Taking the listing below, restate word for word each line from the line with "[196,338,267,349] control FPS." to the line with "[106,532,199,543] Write test", ends included, and stop there.

====

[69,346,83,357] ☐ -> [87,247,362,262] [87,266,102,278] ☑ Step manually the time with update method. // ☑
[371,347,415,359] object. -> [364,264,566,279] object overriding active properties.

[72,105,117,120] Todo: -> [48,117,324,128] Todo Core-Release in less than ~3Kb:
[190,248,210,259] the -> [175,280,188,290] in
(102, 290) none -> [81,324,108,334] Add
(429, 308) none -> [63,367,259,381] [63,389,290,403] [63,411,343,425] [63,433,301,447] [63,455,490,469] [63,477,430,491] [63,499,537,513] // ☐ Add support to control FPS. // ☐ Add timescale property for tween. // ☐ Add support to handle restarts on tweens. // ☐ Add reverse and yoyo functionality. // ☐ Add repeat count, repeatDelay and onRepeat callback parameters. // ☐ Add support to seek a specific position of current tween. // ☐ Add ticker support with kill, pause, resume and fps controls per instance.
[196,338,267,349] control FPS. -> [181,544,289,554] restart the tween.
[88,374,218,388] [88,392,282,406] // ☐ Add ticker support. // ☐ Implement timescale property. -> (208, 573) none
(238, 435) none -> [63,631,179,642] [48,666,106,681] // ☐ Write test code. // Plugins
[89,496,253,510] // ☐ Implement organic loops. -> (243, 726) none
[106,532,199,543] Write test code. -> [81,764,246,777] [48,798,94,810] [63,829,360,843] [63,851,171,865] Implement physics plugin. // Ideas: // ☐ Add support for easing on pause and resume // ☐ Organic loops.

====

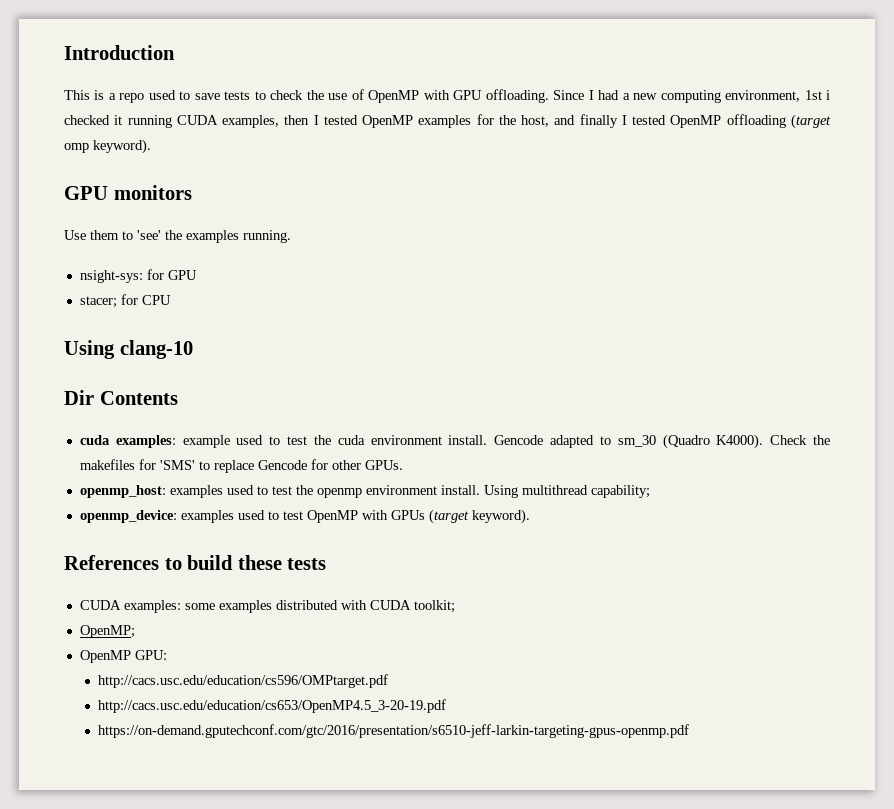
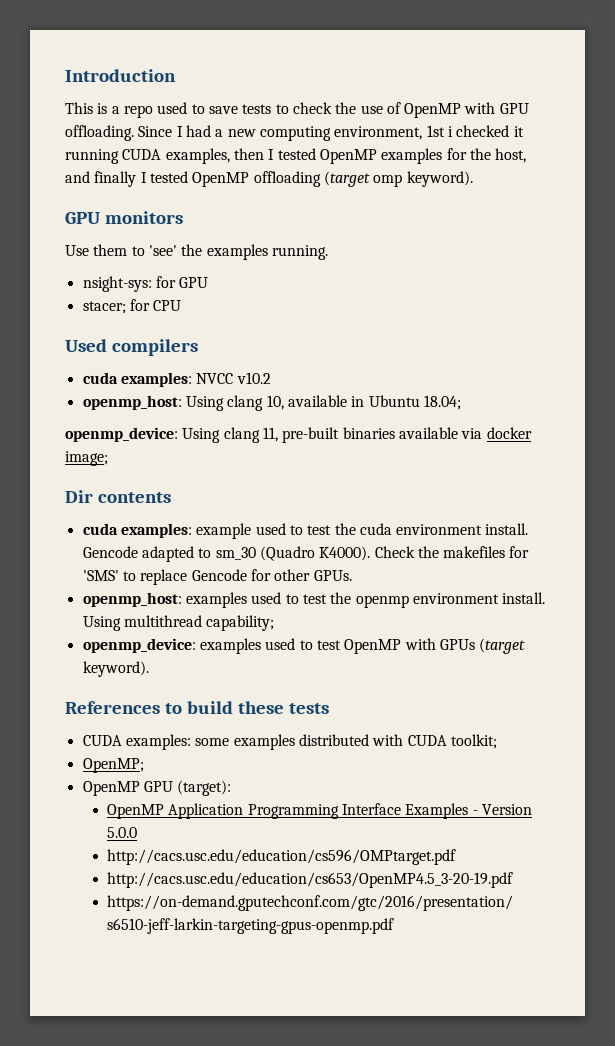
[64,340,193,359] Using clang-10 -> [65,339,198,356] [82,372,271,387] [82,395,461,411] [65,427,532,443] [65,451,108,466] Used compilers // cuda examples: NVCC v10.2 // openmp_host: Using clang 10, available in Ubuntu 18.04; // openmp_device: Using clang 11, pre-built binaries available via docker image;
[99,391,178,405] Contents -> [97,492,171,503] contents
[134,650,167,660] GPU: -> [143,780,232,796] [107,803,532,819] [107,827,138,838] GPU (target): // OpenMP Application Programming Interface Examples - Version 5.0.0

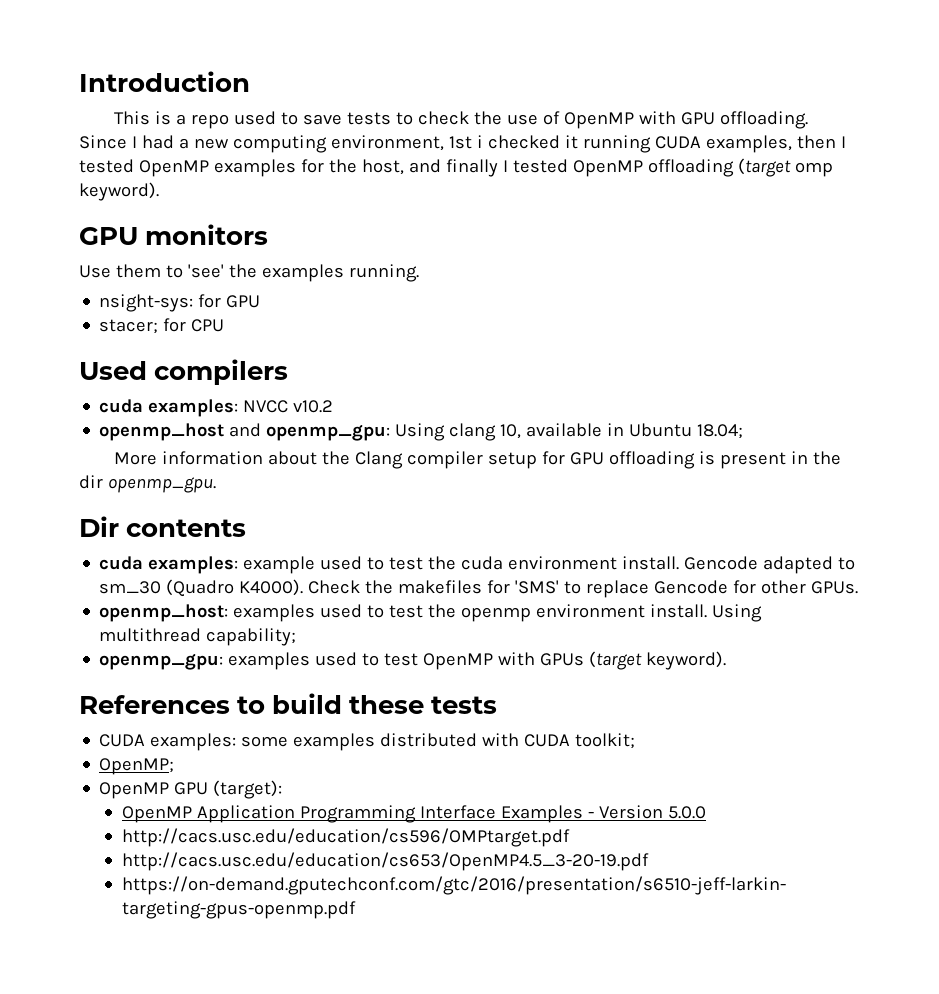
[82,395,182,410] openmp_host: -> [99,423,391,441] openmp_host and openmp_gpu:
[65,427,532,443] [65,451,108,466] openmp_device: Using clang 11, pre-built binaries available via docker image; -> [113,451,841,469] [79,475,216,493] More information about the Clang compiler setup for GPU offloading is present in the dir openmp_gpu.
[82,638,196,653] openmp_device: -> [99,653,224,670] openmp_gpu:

====

_Written reply_
[196,338,267,349] control FPS. -> [181,544,289,554] restart the tween.
[88,374,218,388] [88,392,282,406] // ☐ Add ticker support. // ☐ Implement timescale property. -> (208, 573) none
(238, 435) none -> [63,631,179,642] [48,666,106,681] // ☐ Write test code. // Plugins
[89,496,253,510] // ☐ Implement organic loops. -> (243, 726) none
[106,532,199,543] Write test code. -> [81,764,246,777] [48,798,94,810] [63,829,360,843] [63,851,171,865] Implement physics plugin. // Ideas: // ☐ Add support for easing on pause and resume // ☐ Organic loops.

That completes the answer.